*** Opening of Exercise inputs ***

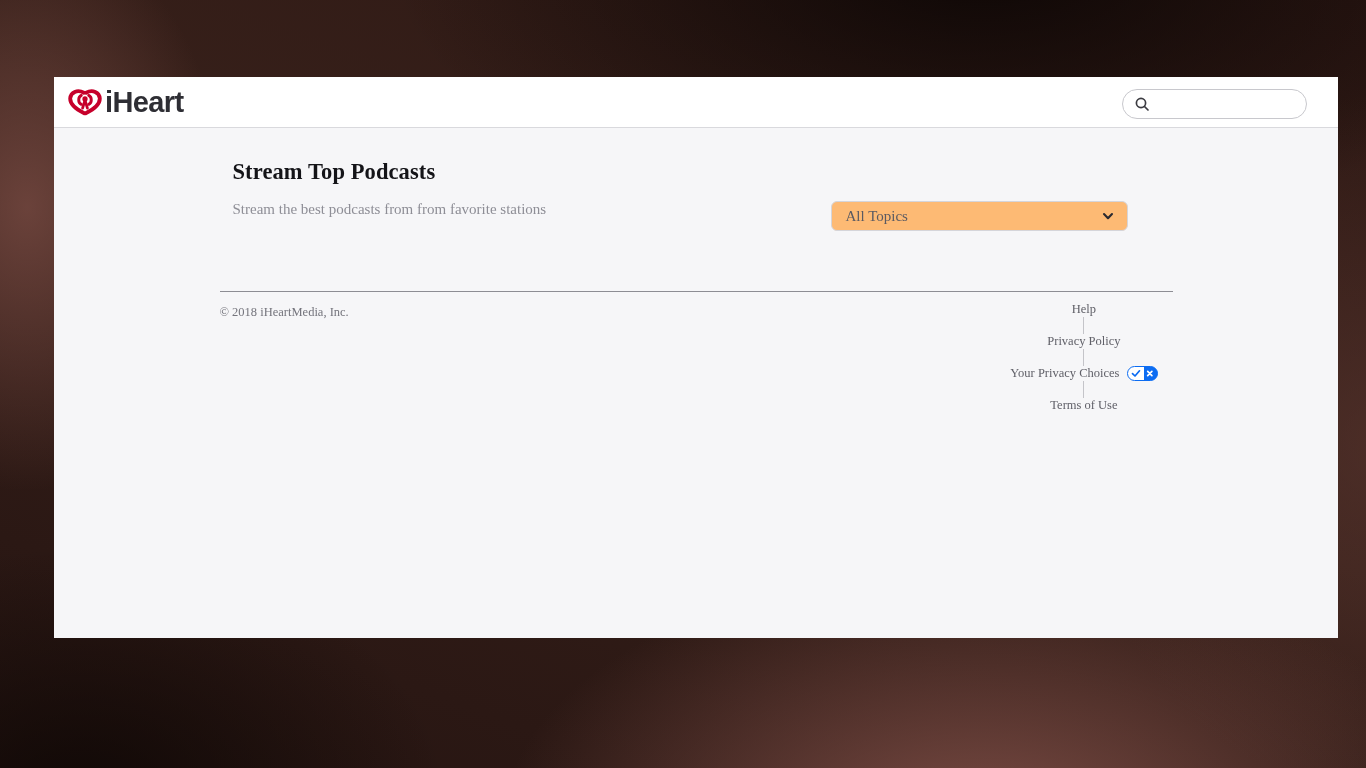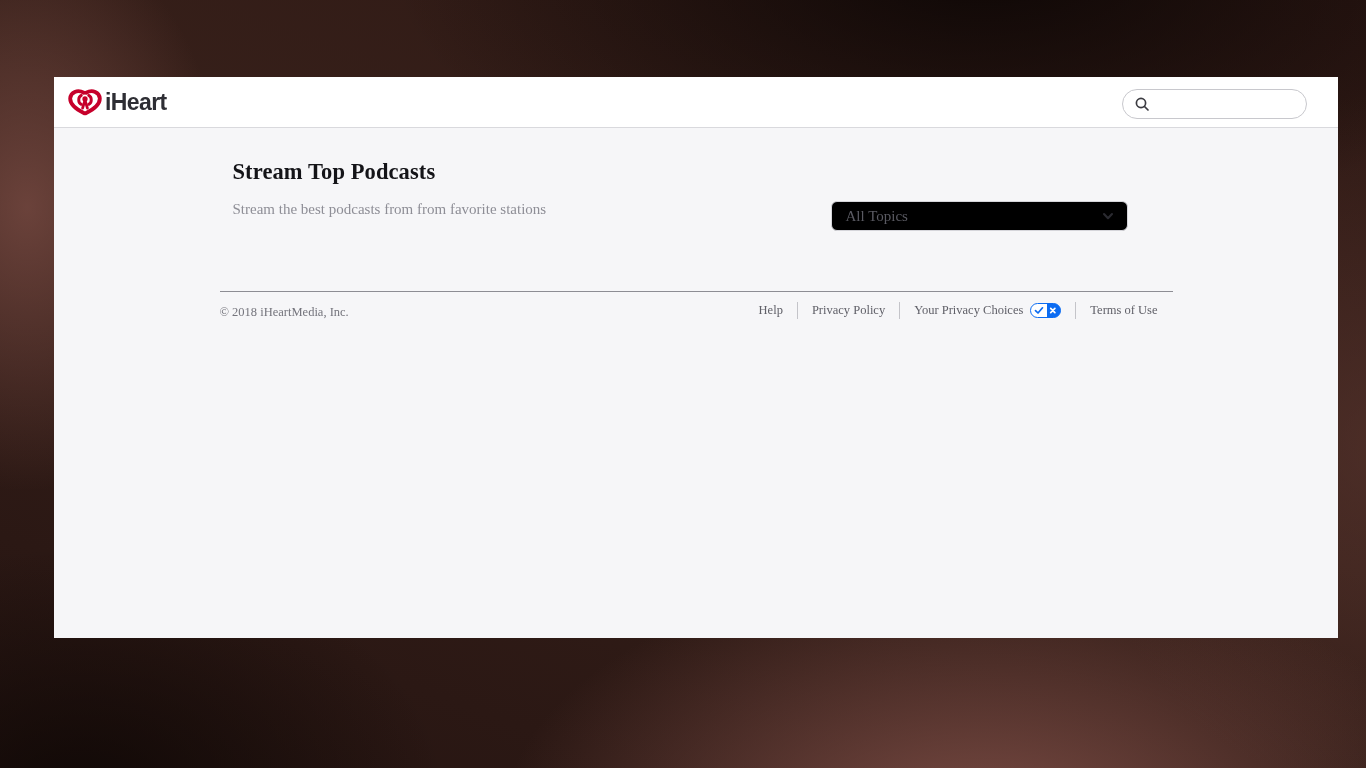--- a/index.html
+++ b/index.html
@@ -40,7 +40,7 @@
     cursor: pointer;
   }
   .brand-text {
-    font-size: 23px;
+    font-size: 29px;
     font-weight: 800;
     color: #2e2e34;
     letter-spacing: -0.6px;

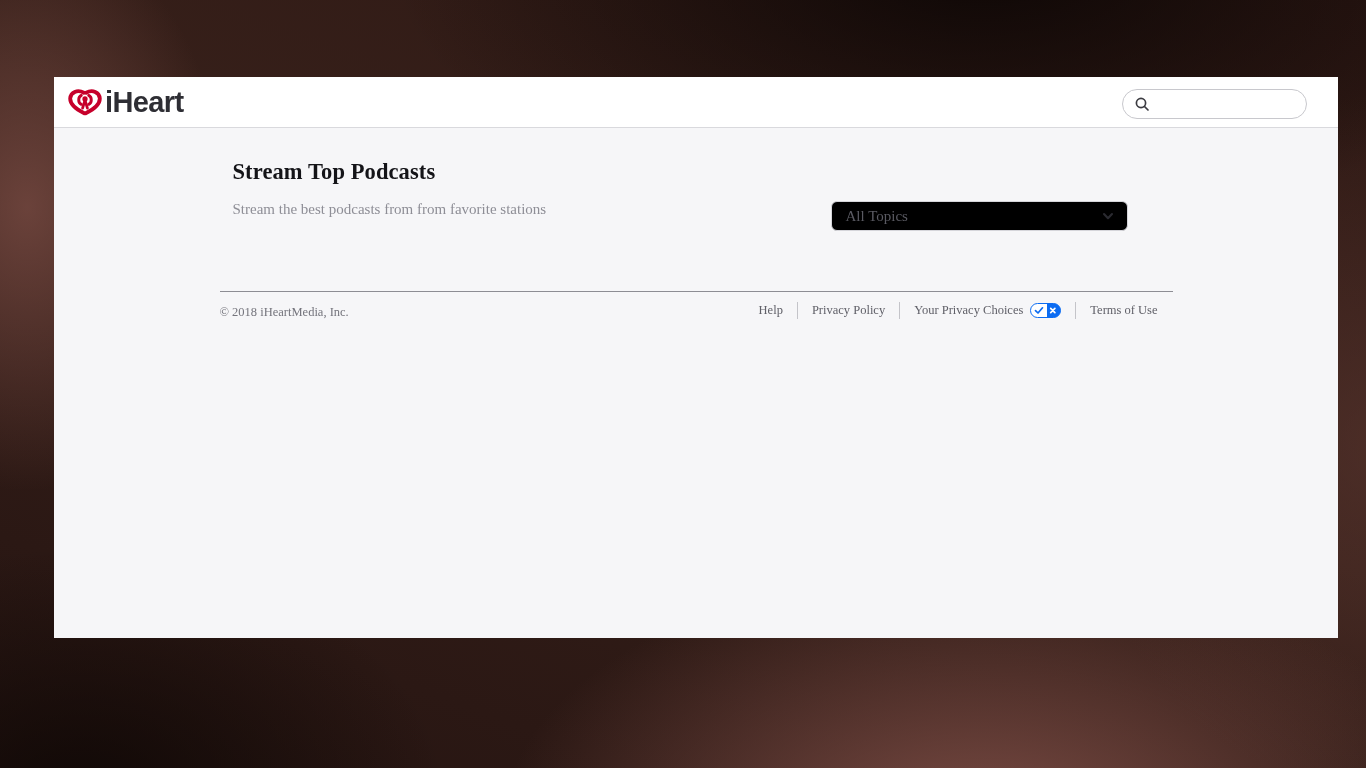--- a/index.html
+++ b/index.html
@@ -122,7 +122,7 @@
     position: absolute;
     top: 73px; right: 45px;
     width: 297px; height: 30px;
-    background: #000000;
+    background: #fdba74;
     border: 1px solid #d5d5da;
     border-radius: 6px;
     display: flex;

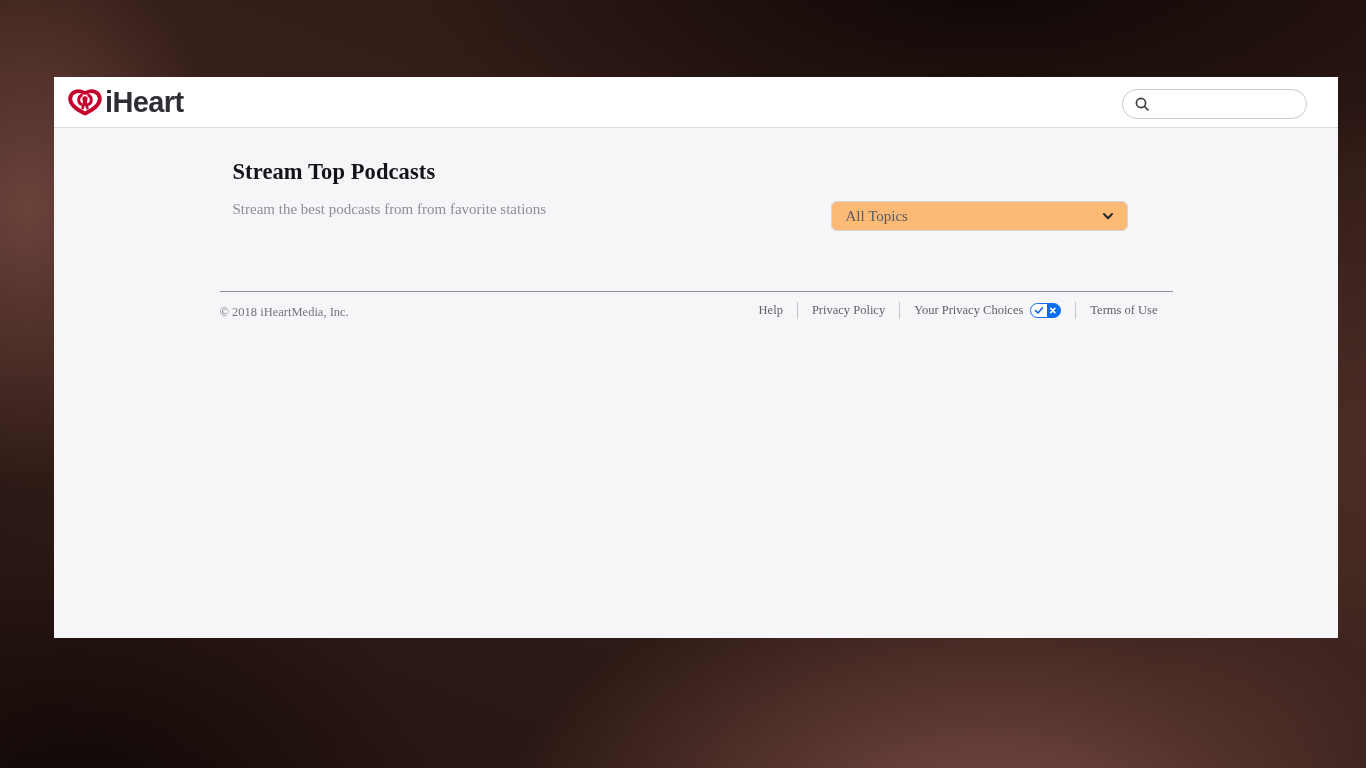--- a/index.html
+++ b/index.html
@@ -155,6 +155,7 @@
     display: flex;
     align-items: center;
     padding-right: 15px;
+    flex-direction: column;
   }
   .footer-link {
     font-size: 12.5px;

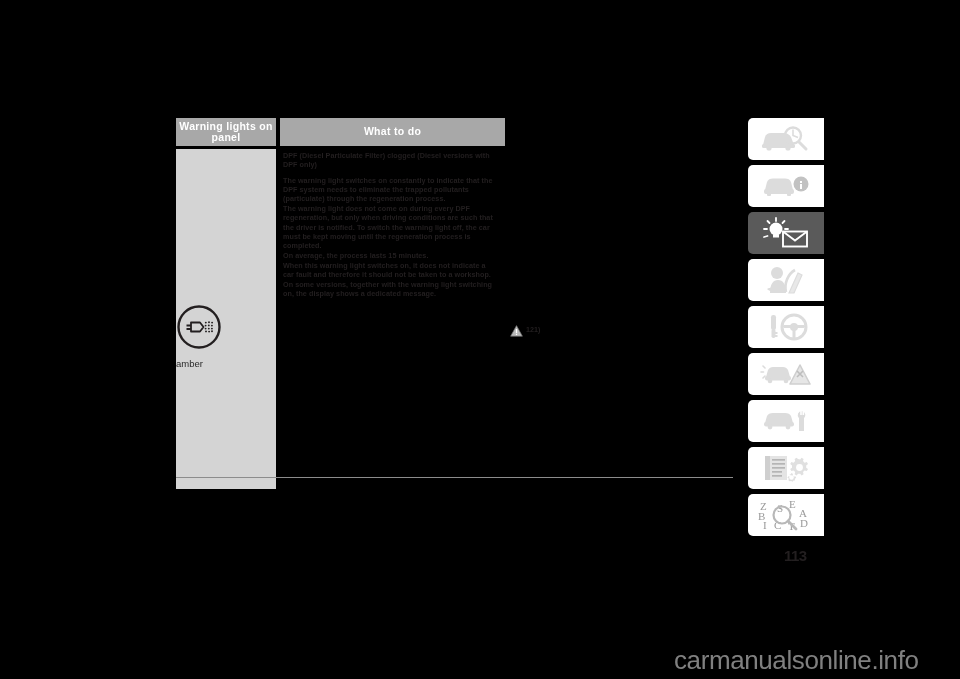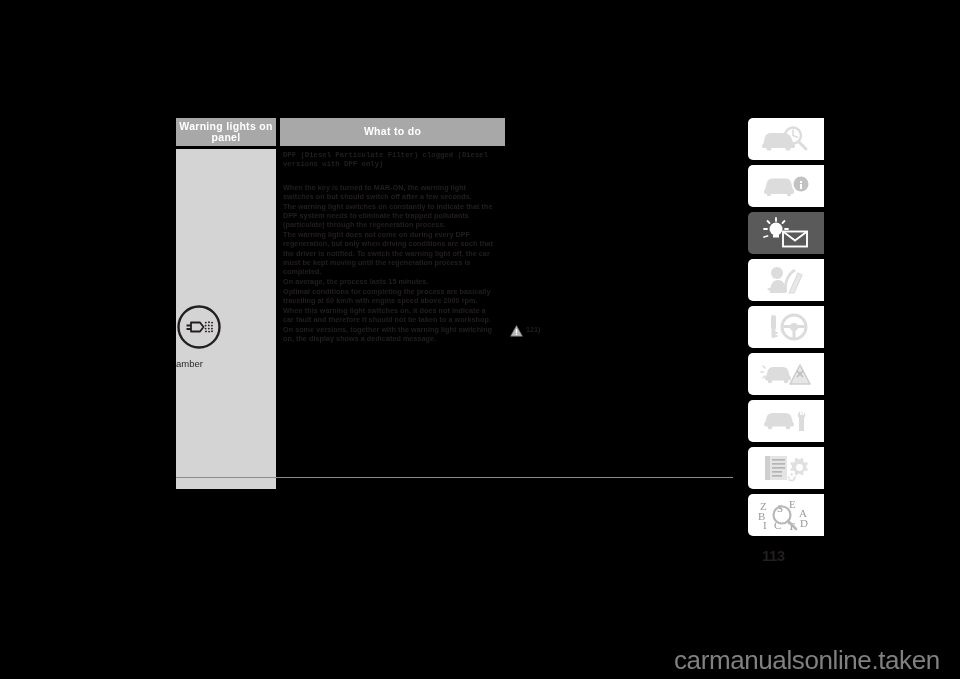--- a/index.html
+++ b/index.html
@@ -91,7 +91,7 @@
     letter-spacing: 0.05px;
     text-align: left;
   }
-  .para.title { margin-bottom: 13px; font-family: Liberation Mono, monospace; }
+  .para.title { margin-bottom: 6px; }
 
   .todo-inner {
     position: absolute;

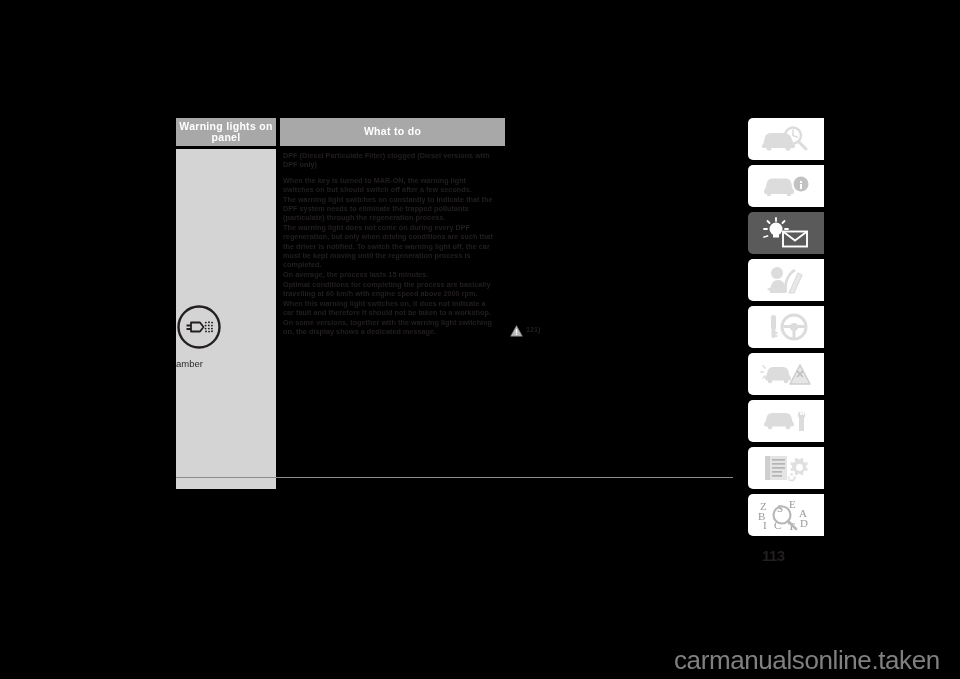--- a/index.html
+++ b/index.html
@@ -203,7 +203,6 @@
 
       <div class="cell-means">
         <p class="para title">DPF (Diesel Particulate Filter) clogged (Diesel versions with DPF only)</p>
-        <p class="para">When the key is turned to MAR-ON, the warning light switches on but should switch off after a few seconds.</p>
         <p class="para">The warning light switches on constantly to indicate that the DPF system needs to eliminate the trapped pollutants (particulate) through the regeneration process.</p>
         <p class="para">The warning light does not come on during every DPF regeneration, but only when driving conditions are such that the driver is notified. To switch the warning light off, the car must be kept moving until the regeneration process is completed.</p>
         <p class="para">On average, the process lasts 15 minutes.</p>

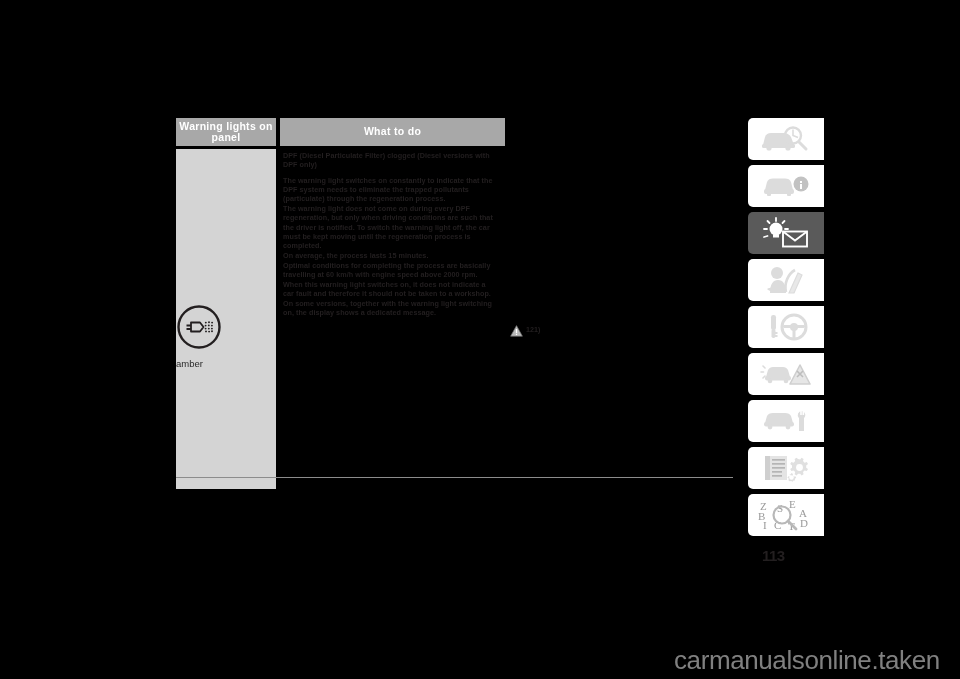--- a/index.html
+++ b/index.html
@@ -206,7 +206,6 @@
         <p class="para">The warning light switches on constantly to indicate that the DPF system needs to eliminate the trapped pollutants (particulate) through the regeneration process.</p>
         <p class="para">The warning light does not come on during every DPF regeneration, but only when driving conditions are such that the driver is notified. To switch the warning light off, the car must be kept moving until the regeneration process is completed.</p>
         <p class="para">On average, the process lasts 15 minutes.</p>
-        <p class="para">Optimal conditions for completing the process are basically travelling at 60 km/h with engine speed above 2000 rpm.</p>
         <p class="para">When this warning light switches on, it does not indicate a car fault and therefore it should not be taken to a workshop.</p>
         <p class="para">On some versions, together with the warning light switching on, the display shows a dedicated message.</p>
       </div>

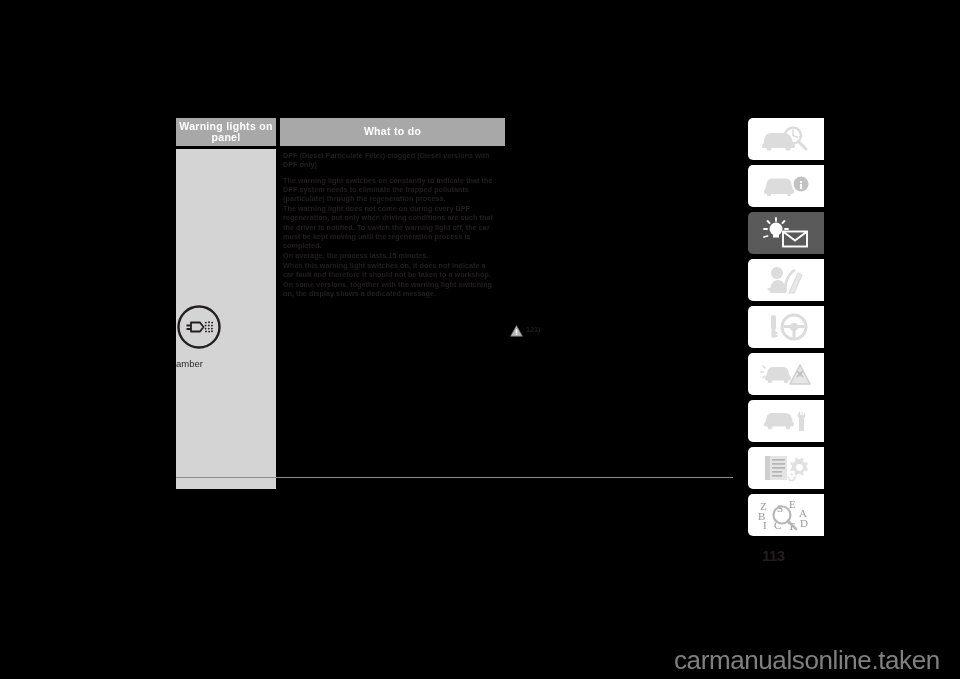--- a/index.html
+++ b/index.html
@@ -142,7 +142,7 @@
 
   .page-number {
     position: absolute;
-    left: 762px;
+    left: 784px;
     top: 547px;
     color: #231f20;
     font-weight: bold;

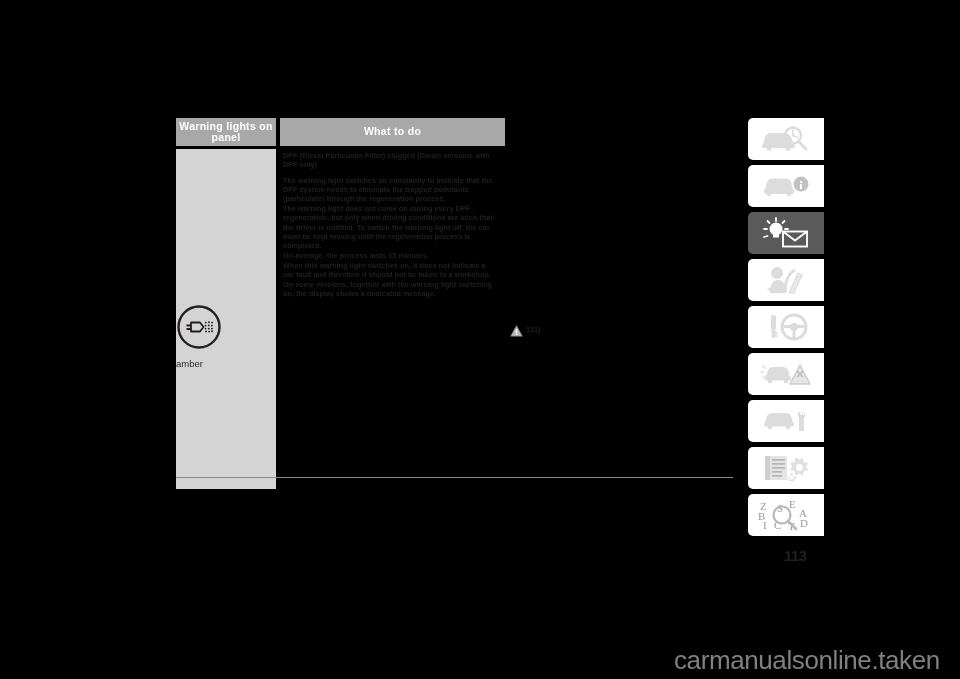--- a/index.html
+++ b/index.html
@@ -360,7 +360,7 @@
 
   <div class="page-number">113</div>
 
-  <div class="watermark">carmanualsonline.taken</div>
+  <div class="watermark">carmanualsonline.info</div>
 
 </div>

*** Close of Exercise inputs ***

## What is expected
Show all lines from the entries that hold "watermark".

## Solved problem
-  <div class="watermark">carmanualsonline.taken</div>
+  <div class="watermark">carmanualsonline.info</div>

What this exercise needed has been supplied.